- Provided records -
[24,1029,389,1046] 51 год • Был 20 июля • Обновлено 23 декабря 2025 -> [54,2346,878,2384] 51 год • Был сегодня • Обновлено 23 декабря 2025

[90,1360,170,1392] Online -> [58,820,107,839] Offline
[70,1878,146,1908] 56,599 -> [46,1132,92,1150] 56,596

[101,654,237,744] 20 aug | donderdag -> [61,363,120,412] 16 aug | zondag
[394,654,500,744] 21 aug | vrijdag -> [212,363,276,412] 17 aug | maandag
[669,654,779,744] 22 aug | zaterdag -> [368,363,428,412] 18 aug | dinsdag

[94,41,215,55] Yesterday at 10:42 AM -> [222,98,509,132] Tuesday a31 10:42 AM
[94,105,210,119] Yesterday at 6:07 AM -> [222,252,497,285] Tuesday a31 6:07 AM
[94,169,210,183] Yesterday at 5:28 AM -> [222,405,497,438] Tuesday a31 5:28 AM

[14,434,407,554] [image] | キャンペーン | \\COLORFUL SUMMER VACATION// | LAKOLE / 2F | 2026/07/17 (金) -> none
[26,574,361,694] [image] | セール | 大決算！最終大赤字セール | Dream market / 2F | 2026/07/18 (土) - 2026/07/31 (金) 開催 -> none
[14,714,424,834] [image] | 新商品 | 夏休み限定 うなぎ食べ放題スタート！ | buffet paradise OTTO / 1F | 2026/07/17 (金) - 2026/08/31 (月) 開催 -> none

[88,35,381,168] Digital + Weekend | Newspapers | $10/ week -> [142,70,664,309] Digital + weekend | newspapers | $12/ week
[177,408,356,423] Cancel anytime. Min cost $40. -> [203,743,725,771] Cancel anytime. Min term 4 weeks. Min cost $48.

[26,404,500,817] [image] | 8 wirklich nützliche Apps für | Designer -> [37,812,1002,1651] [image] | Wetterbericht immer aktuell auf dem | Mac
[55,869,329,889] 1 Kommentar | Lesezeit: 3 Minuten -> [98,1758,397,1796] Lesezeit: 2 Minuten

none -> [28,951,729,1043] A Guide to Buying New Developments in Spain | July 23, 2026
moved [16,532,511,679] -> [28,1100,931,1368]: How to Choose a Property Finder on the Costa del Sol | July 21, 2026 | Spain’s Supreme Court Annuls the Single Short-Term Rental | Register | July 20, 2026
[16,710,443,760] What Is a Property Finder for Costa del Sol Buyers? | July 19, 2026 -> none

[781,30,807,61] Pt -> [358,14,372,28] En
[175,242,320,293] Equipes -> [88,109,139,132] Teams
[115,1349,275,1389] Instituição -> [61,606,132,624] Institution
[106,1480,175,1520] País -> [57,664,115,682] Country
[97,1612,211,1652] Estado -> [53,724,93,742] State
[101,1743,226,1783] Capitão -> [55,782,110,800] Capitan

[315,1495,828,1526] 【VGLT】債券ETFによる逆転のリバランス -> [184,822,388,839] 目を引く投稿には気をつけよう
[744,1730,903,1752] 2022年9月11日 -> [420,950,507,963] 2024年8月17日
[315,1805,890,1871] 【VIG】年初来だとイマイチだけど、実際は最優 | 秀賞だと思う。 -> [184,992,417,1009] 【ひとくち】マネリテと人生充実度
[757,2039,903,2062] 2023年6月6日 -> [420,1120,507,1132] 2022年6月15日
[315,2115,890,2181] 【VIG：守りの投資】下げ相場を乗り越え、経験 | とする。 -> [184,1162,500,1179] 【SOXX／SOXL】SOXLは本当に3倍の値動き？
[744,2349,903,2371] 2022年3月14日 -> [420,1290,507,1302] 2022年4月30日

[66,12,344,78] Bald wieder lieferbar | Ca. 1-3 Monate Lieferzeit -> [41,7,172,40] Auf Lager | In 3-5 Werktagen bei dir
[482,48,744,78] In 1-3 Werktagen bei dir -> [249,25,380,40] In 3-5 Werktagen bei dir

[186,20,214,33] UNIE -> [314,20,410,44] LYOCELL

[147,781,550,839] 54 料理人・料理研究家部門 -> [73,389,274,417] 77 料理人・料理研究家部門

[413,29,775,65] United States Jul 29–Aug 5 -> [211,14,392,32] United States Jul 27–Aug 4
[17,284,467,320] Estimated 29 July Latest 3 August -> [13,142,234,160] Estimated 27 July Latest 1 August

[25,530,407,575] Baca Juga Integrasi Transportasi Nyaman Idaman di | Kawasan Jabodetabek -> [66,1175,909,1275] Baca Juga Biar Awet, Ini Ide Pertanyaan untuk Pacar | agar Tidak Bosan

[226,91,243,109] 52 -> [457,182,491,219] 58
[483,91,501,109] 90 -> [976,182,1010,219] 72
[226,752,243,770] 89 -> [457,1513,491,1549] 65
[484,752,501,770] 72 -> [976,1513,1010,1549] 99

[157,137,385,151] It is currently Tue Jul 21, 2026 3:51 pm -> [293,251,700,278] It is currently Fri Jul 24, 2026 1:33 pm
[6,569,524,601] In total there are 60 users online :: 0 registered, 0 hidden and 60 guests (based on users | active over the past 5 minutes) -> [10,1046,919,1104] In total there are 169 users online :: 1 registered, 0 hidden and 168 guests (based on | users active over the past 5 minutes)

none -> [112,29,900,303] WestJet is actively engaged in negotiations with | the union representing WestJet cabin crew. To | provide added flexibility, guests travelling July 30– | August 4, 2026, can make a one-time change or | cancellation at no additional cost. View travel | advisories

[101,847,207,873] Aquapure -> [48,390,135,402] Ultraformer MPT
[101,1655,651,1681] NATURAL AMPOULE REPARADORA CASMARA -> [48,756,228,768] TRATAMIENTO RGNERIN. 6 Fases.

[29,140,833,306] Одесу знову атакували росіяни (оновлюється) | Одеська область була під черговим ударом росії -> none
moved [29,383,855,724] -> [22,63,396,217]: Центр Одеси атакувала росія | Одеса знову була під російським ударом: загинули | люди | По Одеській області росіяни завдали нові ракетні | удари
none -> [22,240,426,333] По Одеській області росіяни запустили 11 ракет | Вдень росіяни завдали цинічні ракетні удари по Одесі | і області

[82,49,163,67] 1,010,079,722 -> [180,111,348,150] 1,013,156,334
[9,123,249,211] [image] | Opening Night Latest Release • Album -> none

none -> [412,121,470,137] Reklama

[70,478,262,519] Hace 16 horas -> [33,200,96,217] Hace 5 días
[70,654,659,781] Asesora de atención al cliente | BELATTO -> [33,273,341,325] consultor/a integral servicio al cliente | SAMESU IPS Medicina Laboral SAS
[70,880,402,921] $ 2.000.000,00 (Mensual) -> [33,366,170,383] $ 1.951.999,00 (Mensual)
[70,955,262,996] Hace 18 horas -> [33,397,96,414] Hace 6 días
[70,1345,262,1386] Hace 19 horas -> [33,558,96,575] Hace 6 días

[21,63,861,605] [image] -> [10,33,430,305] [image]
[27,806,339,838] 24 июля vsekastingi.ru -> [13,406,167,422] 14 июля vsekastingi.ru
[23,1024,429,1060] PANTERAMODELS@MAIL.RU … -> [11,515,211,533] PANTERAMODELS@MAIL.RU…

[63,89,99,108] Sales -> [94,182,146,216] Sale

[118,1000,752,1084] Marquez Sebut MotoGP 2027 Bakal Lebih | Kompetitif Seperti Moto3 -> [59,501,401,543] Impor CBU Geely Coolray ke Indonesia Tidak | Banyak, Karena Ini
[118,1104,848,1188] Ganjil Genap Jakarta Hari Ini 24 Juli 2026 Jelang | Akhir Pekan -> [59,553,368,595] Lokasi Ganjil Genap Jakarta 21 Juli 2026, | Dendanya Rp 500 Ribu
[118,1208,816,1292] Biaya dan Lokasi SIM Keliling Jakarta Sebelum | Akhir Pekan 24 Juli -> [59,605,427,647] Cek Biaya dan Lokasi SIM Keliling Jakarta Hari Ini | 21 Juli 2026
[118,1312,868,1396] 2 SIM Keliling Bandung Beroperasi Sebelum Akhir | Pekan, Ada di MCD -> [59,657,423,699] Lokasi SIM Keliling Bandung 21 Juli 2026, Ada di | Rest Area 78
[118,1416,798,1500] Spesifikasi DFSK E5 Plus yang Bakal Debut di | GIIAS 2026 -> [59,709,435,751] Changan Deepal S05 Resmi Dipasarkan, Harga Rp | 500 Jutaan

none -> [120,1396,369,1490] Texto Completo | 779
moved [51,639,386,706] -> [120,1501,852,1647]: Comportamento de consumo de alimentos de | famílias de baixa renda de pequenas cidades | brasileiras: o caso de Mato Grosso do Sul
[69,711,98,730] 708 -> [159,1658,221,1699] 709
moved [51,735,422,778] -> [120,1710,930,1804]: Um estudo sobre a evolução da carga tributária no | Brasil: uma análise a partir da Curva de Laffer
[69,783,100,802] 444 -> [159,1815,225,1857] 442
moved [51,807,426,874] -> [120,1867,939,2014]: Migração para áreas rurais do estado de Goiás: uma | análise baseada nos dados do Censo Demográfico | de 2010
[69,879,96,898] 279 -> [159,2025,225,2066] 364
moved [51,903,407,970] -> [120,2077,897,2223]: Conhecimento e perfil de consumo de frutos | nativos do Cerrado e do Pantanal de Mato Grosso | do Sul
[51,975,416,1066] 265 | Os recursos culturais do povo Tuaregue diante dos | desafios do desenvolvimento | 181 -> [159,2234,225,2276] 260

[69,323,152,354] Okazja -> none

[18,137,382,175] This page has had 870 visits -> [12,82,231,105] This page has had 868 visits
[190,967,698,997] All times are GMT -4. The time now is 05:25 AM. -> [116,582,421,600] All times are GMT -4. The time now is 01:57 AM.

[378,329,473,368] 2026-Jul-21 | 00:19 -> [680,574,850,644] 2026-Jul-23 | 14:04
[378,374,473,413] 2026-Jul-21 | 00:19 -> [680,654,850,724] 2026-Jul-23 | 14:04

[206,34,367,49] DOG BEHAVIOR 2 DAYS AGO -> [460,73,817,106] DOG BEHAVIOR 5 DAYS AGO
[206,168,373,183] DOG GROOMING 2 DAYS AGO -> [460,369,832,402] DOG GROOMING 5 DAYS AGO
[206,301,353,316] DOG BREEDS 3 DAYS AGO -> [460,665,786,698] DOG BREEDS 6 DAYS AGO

- Task statement -
Please, from the material above, copy only the lines from the line with "[70,654,659,781] Asesora de" up to and including the line with "none -> [120,1396,369,1490]", exactly as written.

- Your solution -
[70,654,659,781] Asesora de atención al cliente | BELATTO -> [33,273,341,325] consultor/a integral servicio al cliente | SAMESU IPS Medicina Laboral SAS
[70,880,402,921] $ 2.000.000,00 (Mensual) -> [33,366,170,383] $ 1.951.999,00 (Mensual)
[70,955,262,996] Hace 18 horas -> [33,397,96,414] Hace 6 días
[70,1345,262,1386] Hace 19 horas -> [33,558,96,575] Hace 6 días

[21,63,861,605] [image] -> [10,33,430,305] [image]
[27,806,339,838] 24 июля vsekastingi.ru -> [13,406,167,422] 14 июля vsekastingi.ru
[23,1024,429,1060] PANTERAMODELS@MAIL.RU … -> [11,515,211,533] PANTERAMODELS@MAIL.RU…

[63,89,99,108] Sales -> [94,182,146,216] Sale

[118,1000,752,1084] Marquez Sebut MotoGP 2027 Bakal Lebih | Kompetitif Seperti Moto3 -> [59,501,401,543] Impor CBU Geely Coolray ke Indonesia Tidak | Banyak, Karena Ini
[118,1104,848,1188] Ganjil Genap Jakarta Hari Ini 24 Juli 2026 Jelang | Akhir Pekan -> [59,553,368,595] Lokasi Ganjil Genap Jakarta 21 Juli 2026, | Dendanya Rp 500 Ribu
[118,1208,816,1292] Biaya dan Lokasi SIM Keliling Jakarta Sebelum | Akhir Pekan 24 Juli -> [59,605,427,647] Cek Biaya dan Lokasi SIM Keliling Jakarta Hari Ini | 21 Juli 2026
[118,1312,868,1396] 2 SIM Keliling Bandung Beroperasi Sebelum Akhir | Pekan, Ada di MCD -> [59,657,423,699] Lokasi SIM Keliling Bandung 21 Juli 2026, Ada di | Rest Area 78
[118,1416,798,1500] Spesifikasi DFSK E5 Plus yang Bakal Debut di | GIIAS 2026 -> [59,709,435,751] Changan Deepal S05 Resmi Dipasarkan, Harga Rp | 500 Jutaan

none -> [120,1396,369,1490] Texto Completo | 779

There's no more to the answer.